**Data provided:**
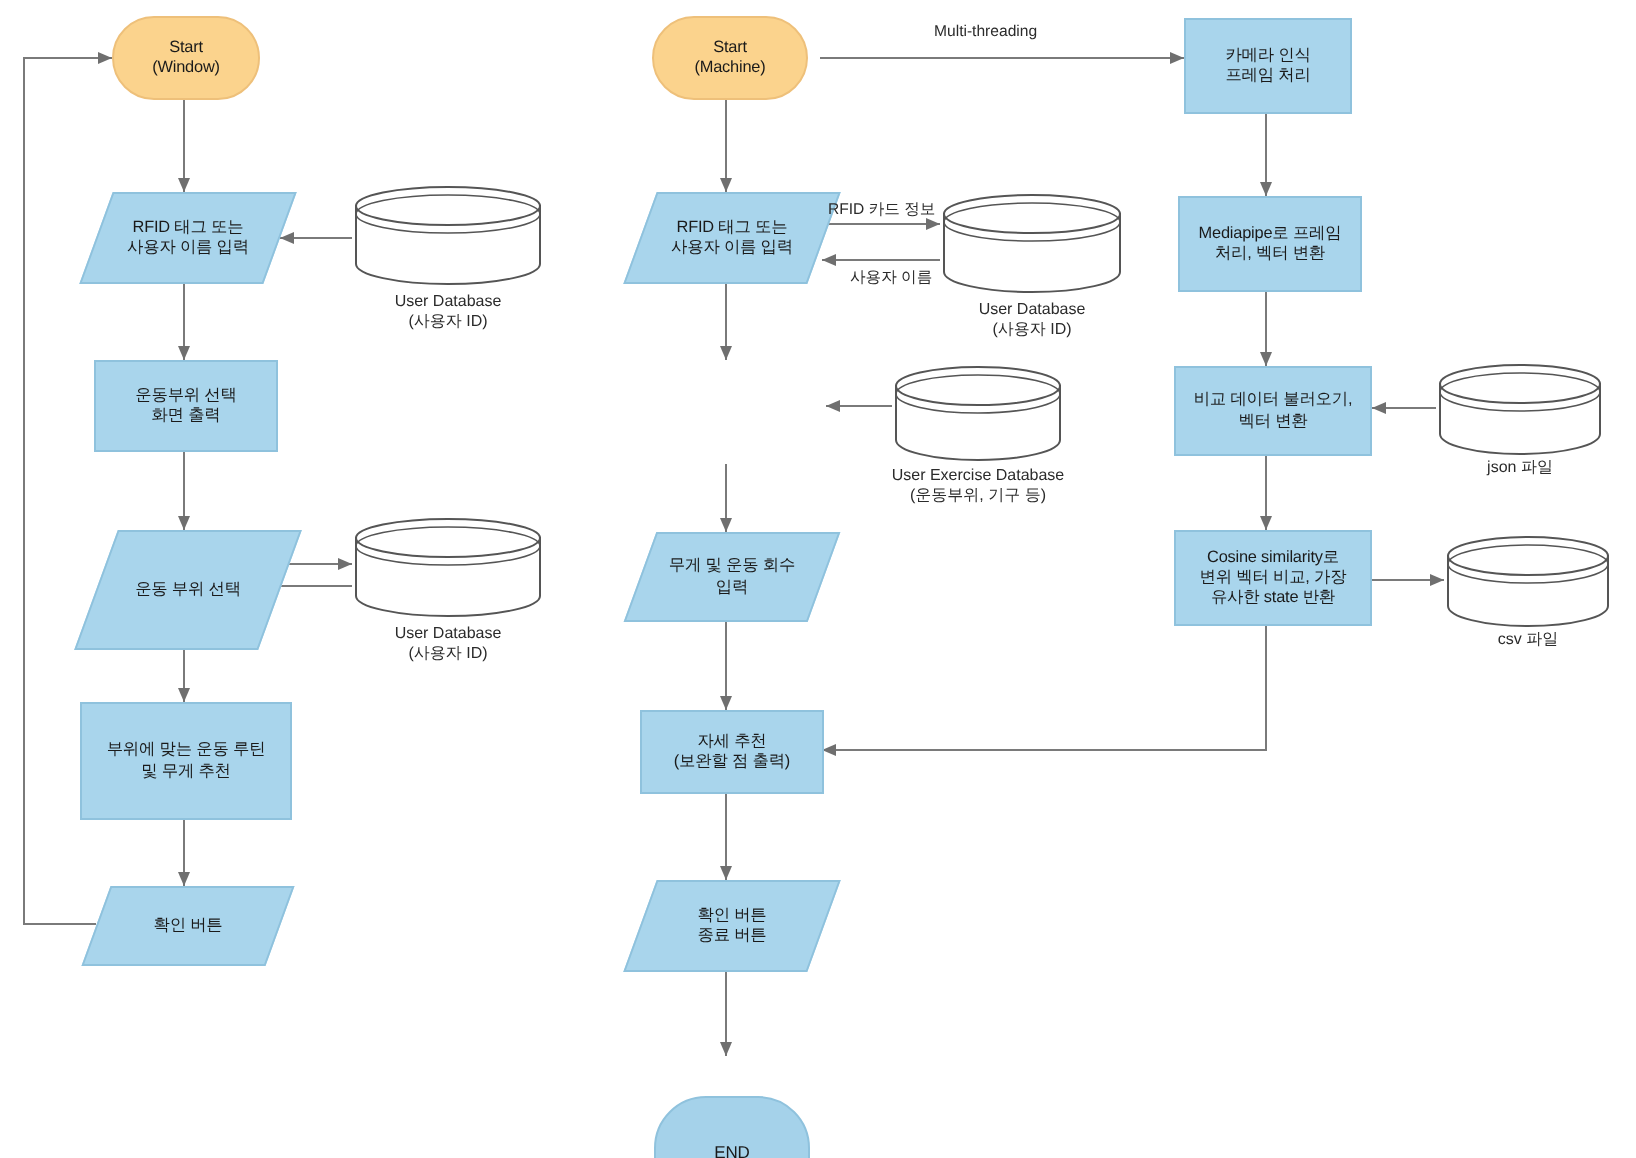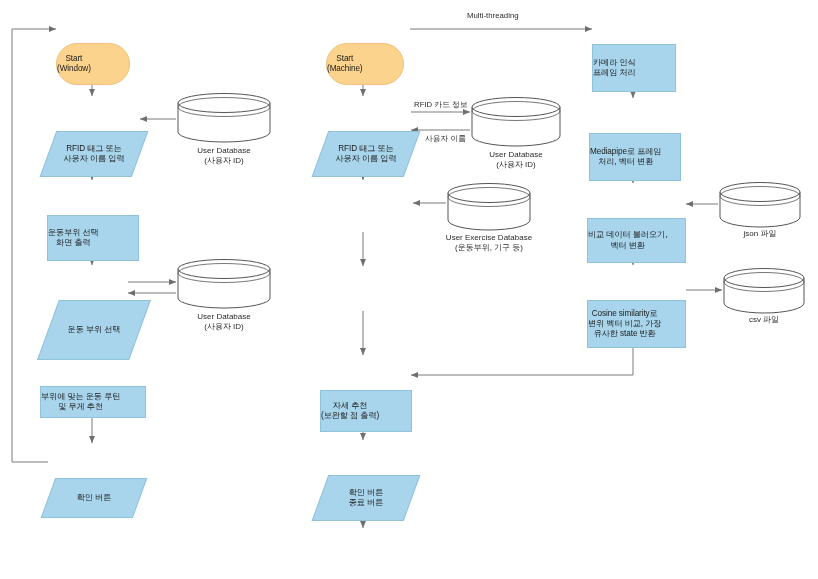"Start" .node { justify-content: none -> center; margin-top: 35px -> none }
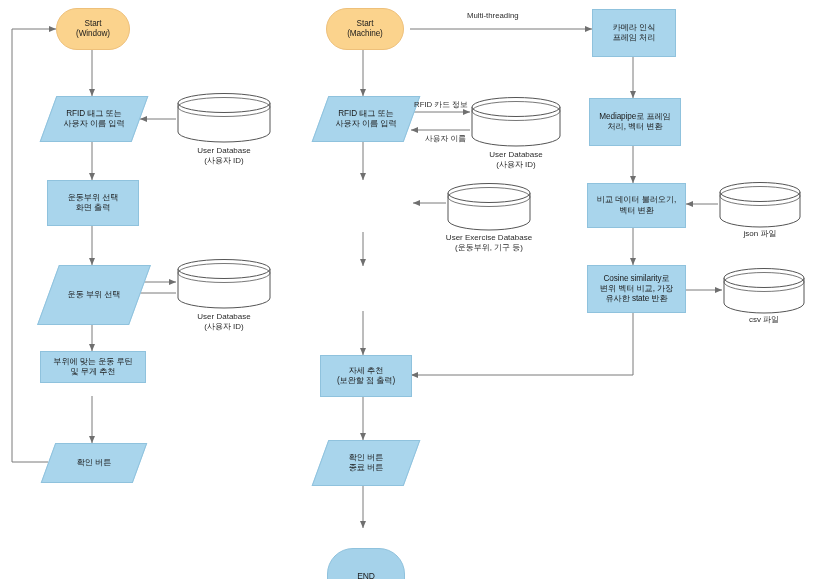"무게 및 운동 회수" div.node { html: none -> <div> <span></span> <span>무게 및 운동 회수 입력</span> </div> }
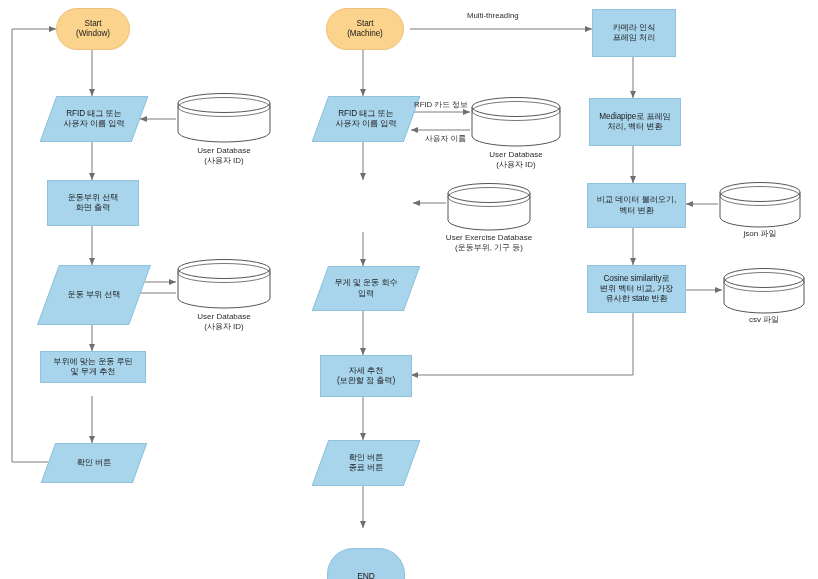"부위에 맞는 운동 루틴" div.node { height: 32px -> 59px }
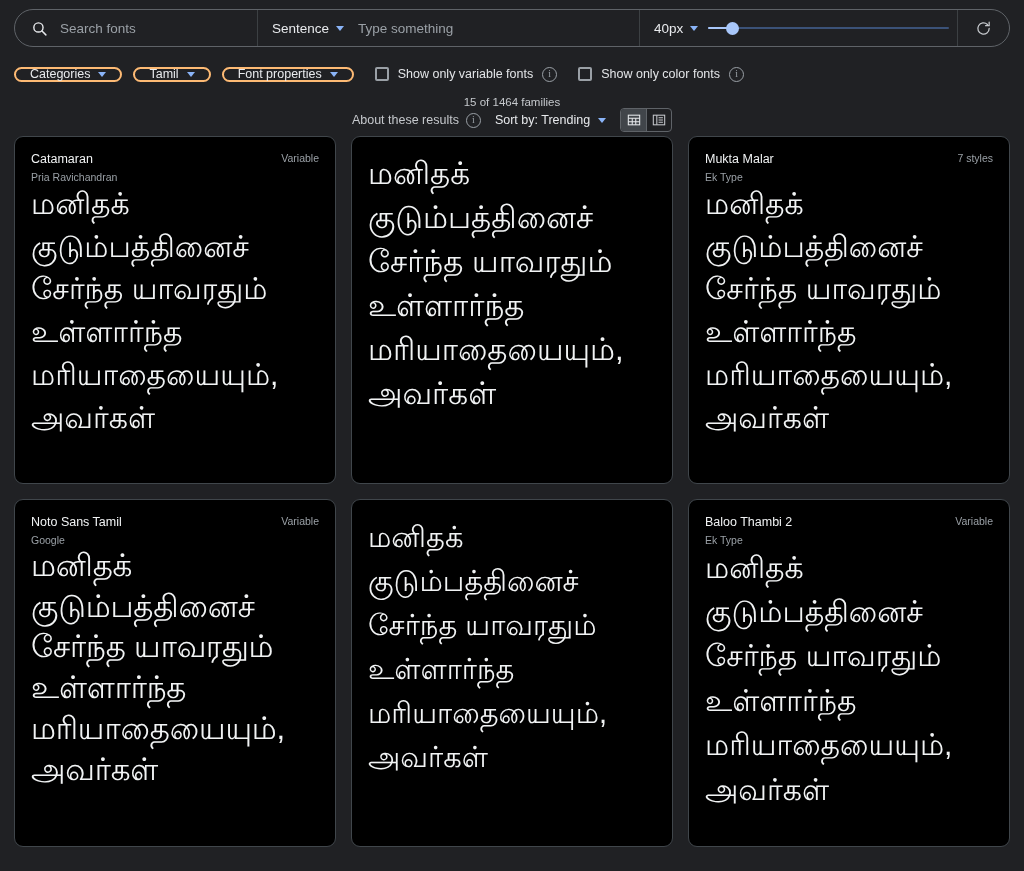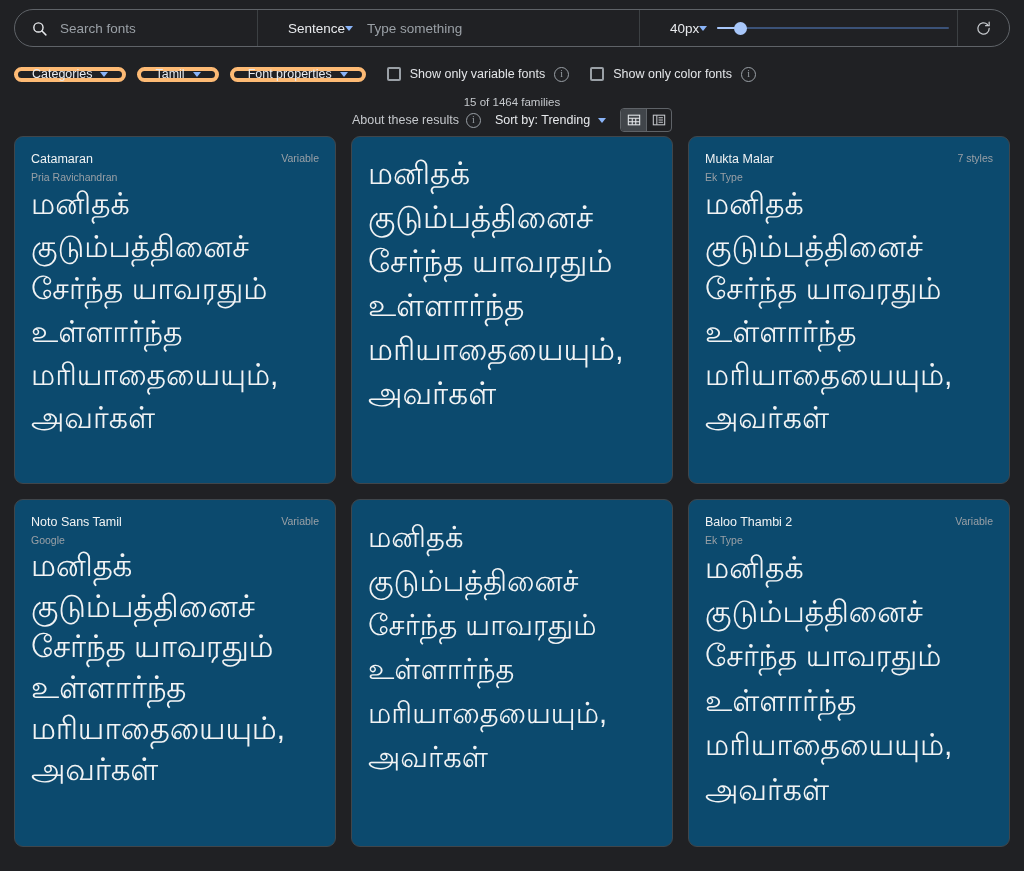"Sentence" .dd-label { gap: none -> 7px; margin-left: 16px -> none }
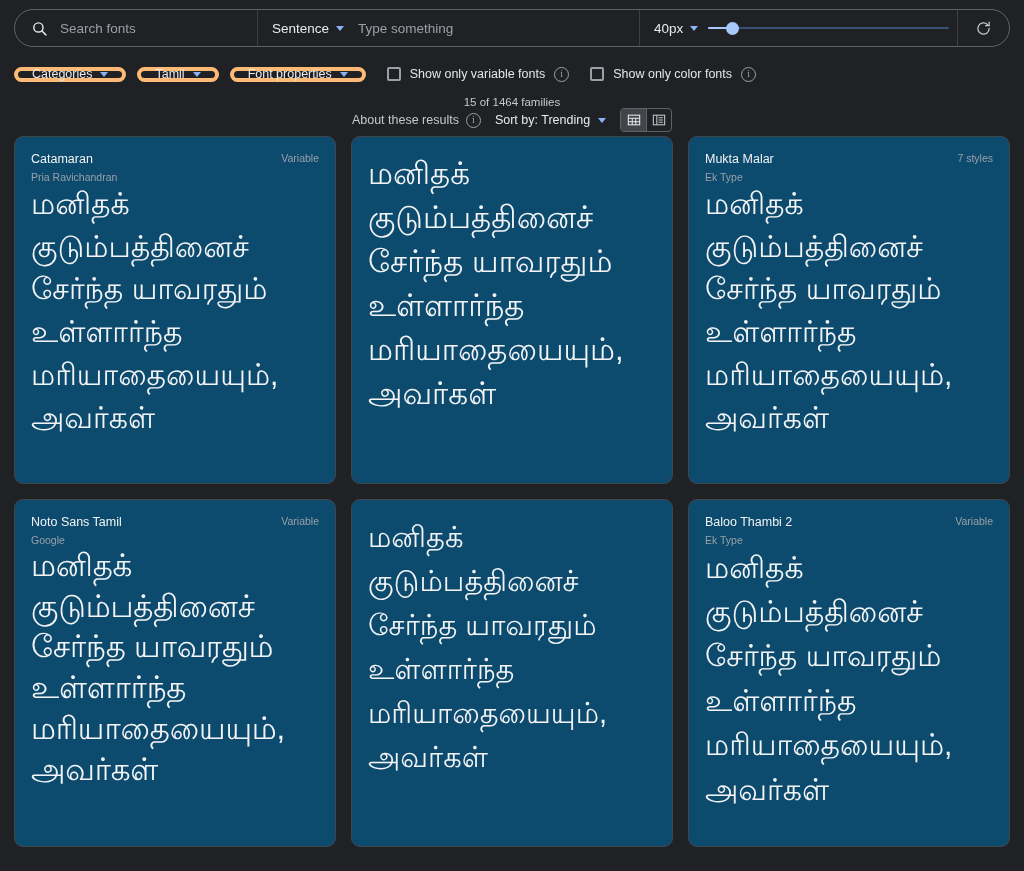"Categories" .chip { border: 4px solid #fdba74 -> 2px solid #fdba74 }
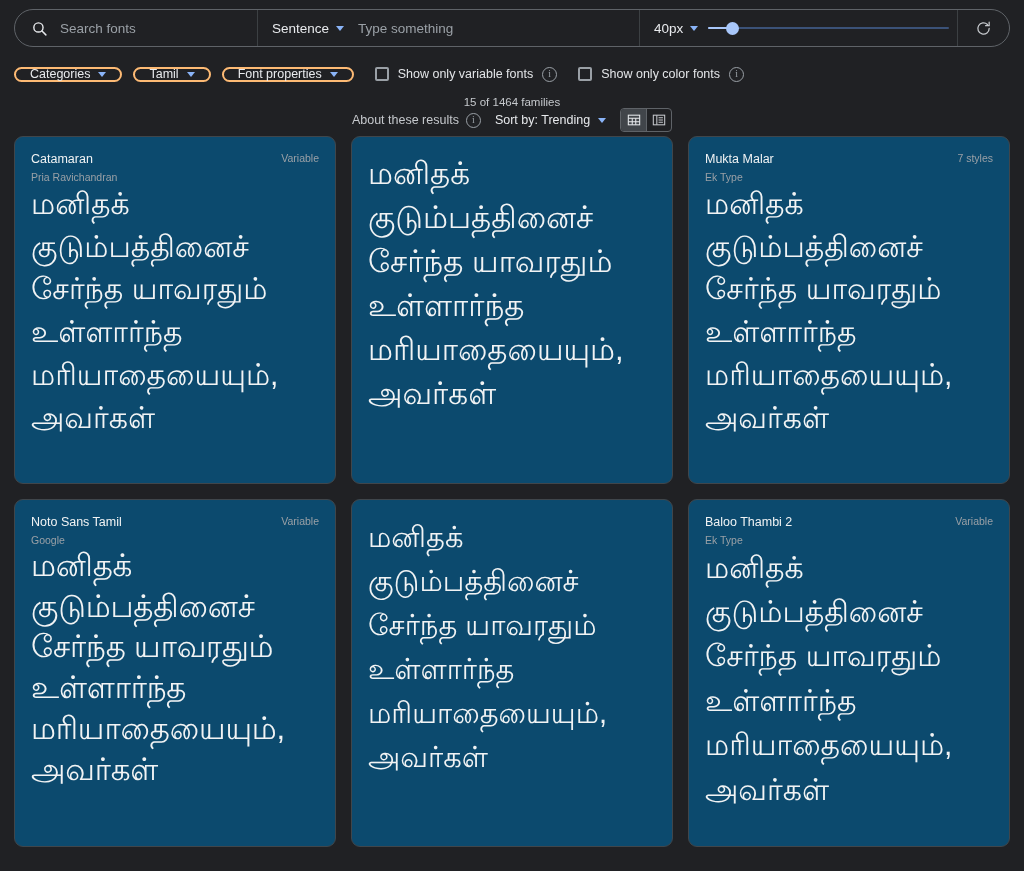"Catamaran" .card { background: #0c4a6e -> #000000 }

**Work required:** Quote all of the entries word for word, omitting any pictures.

**Written reply:**
"Start" .node { justify-content: none -> center; margin-top: 35px -> none }
"무게 및 운동 회수" div.node { html: none -> <div> <span></span> <span>무게 및 운동 회수 입력</span> </div> }
"부위에 맞는 운동 루틴" div.node { height: 32px -> 59px }
"Sentence" .dd-label { gap: none -> 7px; margin-left: 16px -> none }
"Categories" .chip { border: 4px solid #fdba74 -> 2px solid #fdba74 }
"Catamaran" .card { background: #0c4a6e -> #000000 }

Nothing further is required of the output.